If any of the sub-computations fails, the provided function is never run. It only is run if all sub-computations (in this case, the two arguments passed to <**>) are successful. If so, it combines these into a Success. Where is this logic? This defines the Apply instance for [A] Validation[X, A]. We require that the type X must have a Semigroup avaiable, which is the strategy for combining the individual errors, each of type X, into an aggregated error of the same type. If you choose String as your error type, the Semigroup[String] concatenates the strings; if you choose NonEmptyList[String], the error(s) from each step are concatenated into a longer NonEmptyList of errors.
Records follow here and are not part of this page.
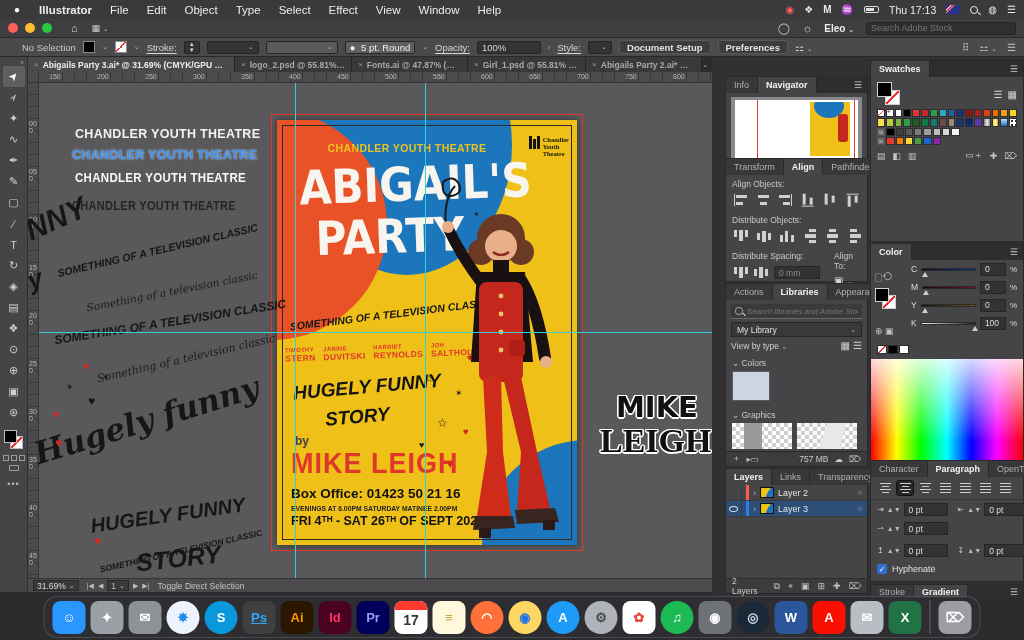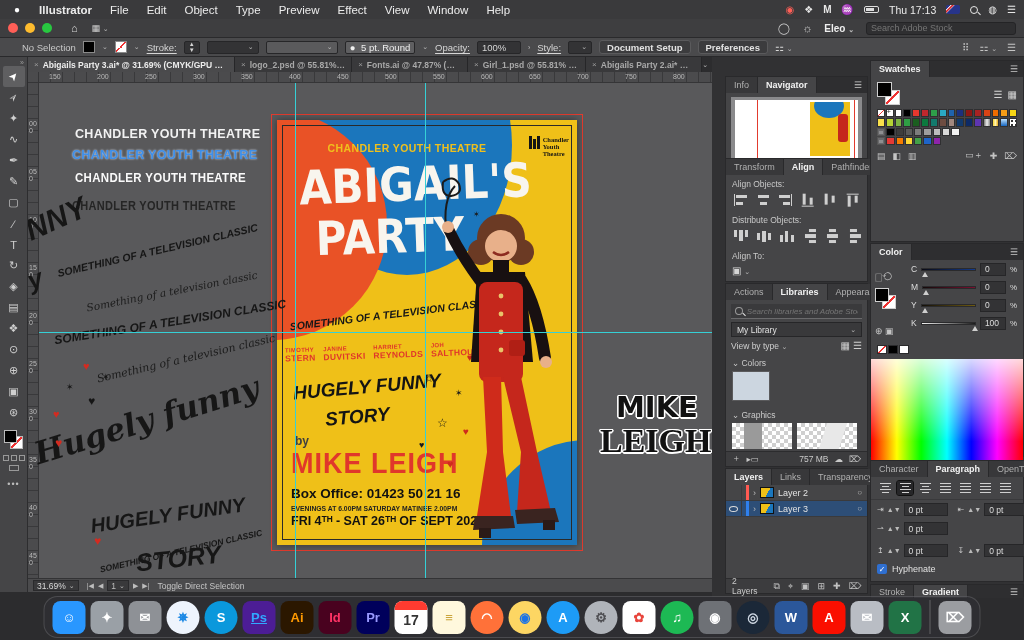--- a/index.html
+++ b/index.html
@@ -203,7 +203,7 @@
 
 <div id="menubar" class="abs">
   <span class="apple">●</span>
-  <span id="menu-items"><span class="mitem bold">Illustrator</span><span class="mitem">File</span><span class="mitem">Edit</span><span class="mitem">Object</span><span class="mitem">Type</span><span class="mitem">Preview</span><span class="mitem">Effect</span><span class="mitem">View</span><span class="mitem">Window</span><span class="mitem">Help</span></span>
+  <span id="menu-items"><span class="mitem bold">Illustrator</span><span class="mitem">File</span><span class="mitem">Edit</span><span class="mitem">Object</span><span class="mitem">Type</span><span class="mitem">Select</span><span class="mitem">Effect</span><span class="mitem">View</span><span class="mitem">Window</span><span class="mitem">Help</span></span>
   <span id="menu-status">
     <span class="gl" style="color:#ff5f57">◉</span>
     <span class="gl">❖</span>

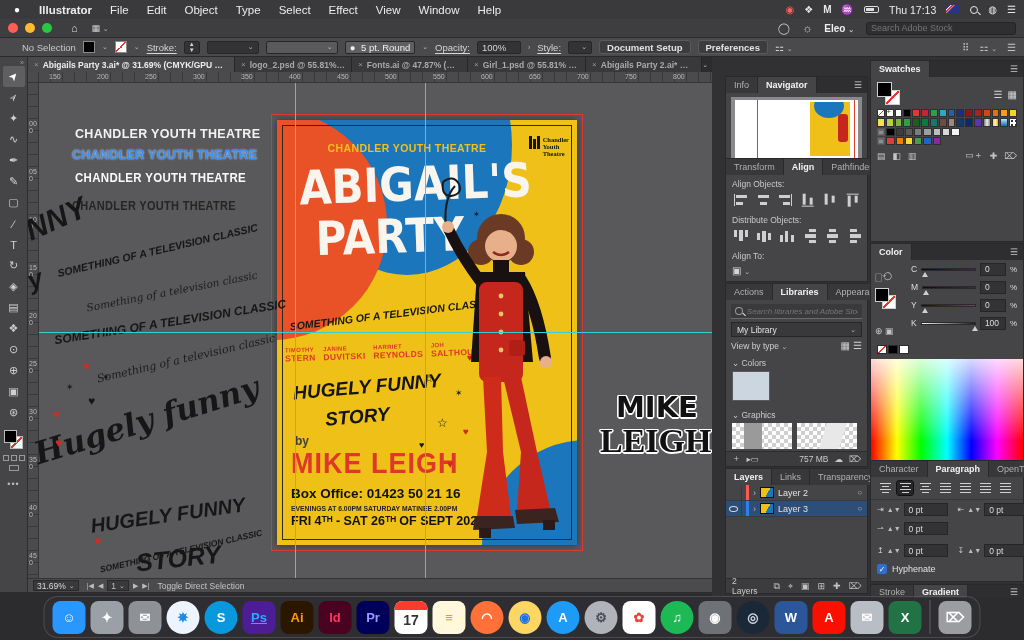--- a/index.html
+++ b/index.html
@@ -253,7 +253,7 @@
   <span class="cb-field" style="background:#5f5f61;color:#f0f0f0">●&nbsp;<span>5 pt. Round</span></span>
     <span class="chev">⌄</span>
   <span class="cb-link">Opacity:</span>
-  <span class="cb-field" style="width:44px">
+  <span class="cb-field" style="width:64px">
       <span>100%</span>
     </span>
   <span class="chev">›</span>

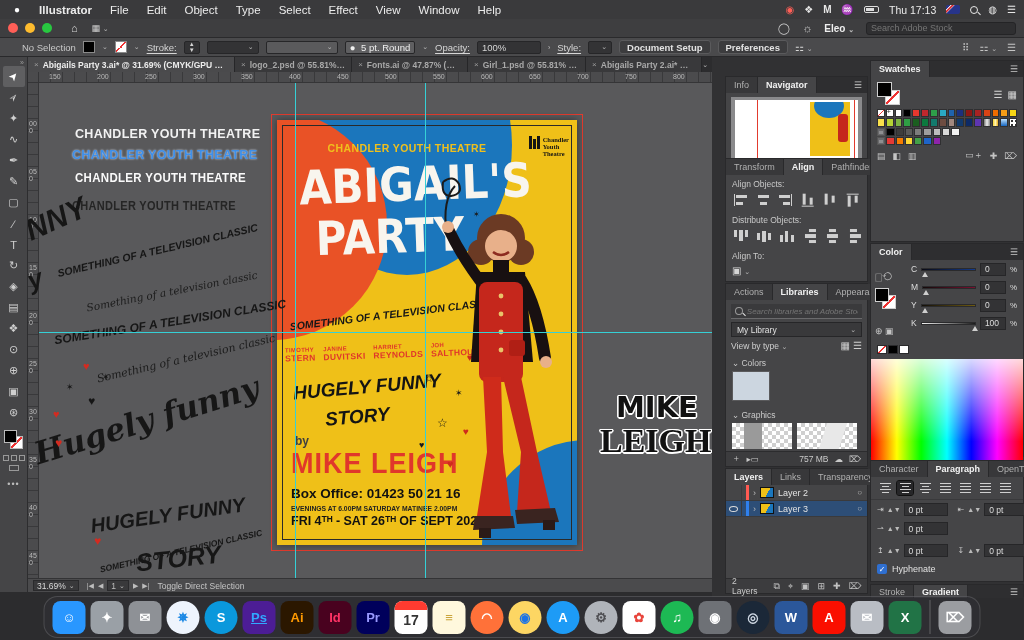--- a/index.html
+++ b/index.html
@@ -630,6 +630,22 @@
           </div>
         </div>
       <div style="display:flex">
+        <div style="flex:1">
+          <div class="plabel">Distribute Spacing:</div>
+          <div class="al-row" id="align-row-3" style="gap:6px">
+          <div class="dic t">
+                <i></i>
+                <i></i>
+                <i></i>
+              </div>
+              <div class="dic c">
+                <i></i>
+                <i></i>
+                <i></i>
+              </div>
+              <span class="pfield" style="width: 46px; color: rgb(138, 138, 138);">0 mm</span>
+            </div>
+        </div>
         <div style="width:50px">
           <div class="plabel">Align To:</div>
           <div style="padding:2px 6px;font-size:10px;color:#d5d5d5">▣ <span class="chev">⌄</span></div>

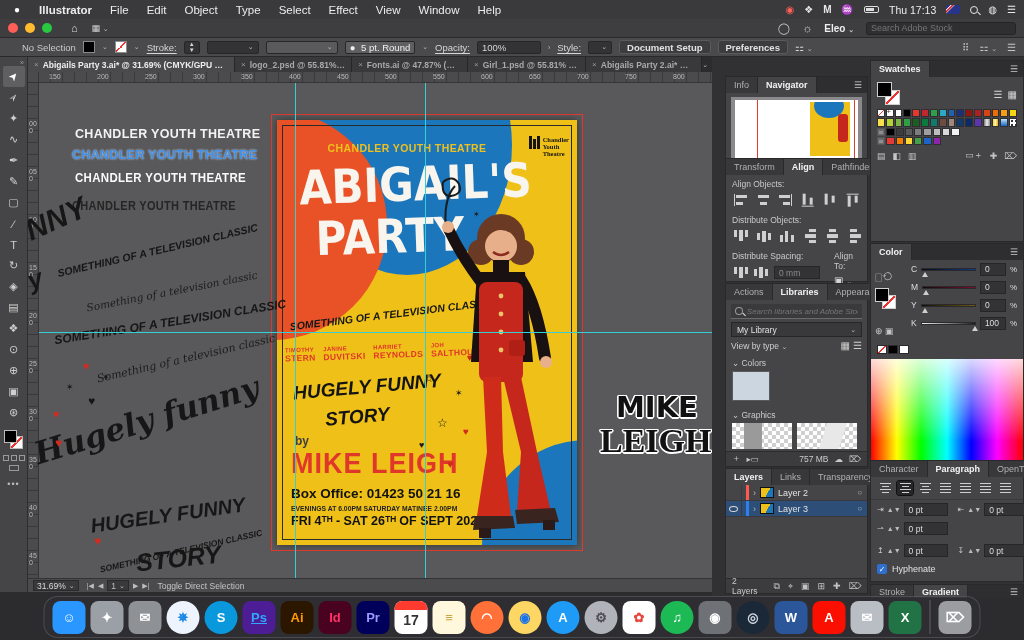--- a/index.html
+++ b/index.html
@@ -978,7 +978,7 @@
     <div class="dk" style="background: rgb(142, 145, 150); color: rgb(255, 255, 255);">✉</div>
     <div class="dk round" style="background: rgb(238, 244, 253); color: rgb(27, 136, 229);">✵</div>
     <div class="dk round" style="background: rgb(10, 152, 220); color: rgb(255, 255, 255);">S</div>
-    <div class="dk" style="background: #4c1d95; color: rgb(49, 168, 255); text-decoration: underline;">Ps</div>
+    <div class="dk" style="background: #404040; color: rgb(49, 168, 255); text-decoration: underline;">Ps</div>
     <div class="dk" style="background: rgb(43, 23, 0); color: rgb(255, 154, 0);">Ai</div>
     <div class="dk" style="background: rgb(73, 2, 31); color: rgb(255, 51, 102);">Id</div>
     <div class="dk" style="background: rgb(0, 0, 91); color: rgb(153, 153, 255);">Pr</div>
This concatenation happens below when two Failures are combined, using the ⊹ operator (which expands with implicits to, for example, Scalaz.IdentityTo(e1).⊹(e2)(Semigroup.NonEmptyListSemigroup(Semigroup.StringSemigroup)).
implicit def ValidationApply[X: Semigroup]: Apply[PartialApply1Of2[Validation, X]#Apply] = new Apply[PartialApply1Of2[Validation, X]#Apply] {
def apply[A, B](f: Validation[X, A => B], a: Validation[X, A]) = (f, a) match {
case (Success(f), Success(a)) => success(f(a))
case (Success(_), Failure(e)) => failure(e)
case (Failure(e), Success(_)) => failure(e)
case (Failure(e1), Failure(e2)) => failure(e1 ⊹ e2)
}
}
Monad or Applicative, how shall I choose?
Still reading? (Yes. Ed)
I've shown that sub-computations based on Option or [A] Validation[E, A] can be combined with either Apply or with Bind. When would you choose one over the other?
When you use Apply, the structure of the computation is fixed. All sub-computations will be executed; the results of one can't influence the the others. Only the 'pure' function has an overview of what happened. Monadic computations, on the other hand, allow the first sub-computation to influence the later ones.
If we used a Monadic validation structure, the first failure would short-circuit the entire validation, as there would be no Success value to feed into the subsequent validation. However, we are happy for the sub-validations to be independent, so we can combine them through the Applicative, and collect all the failures we encounter. The weakness of Applicative Functors has become a strength!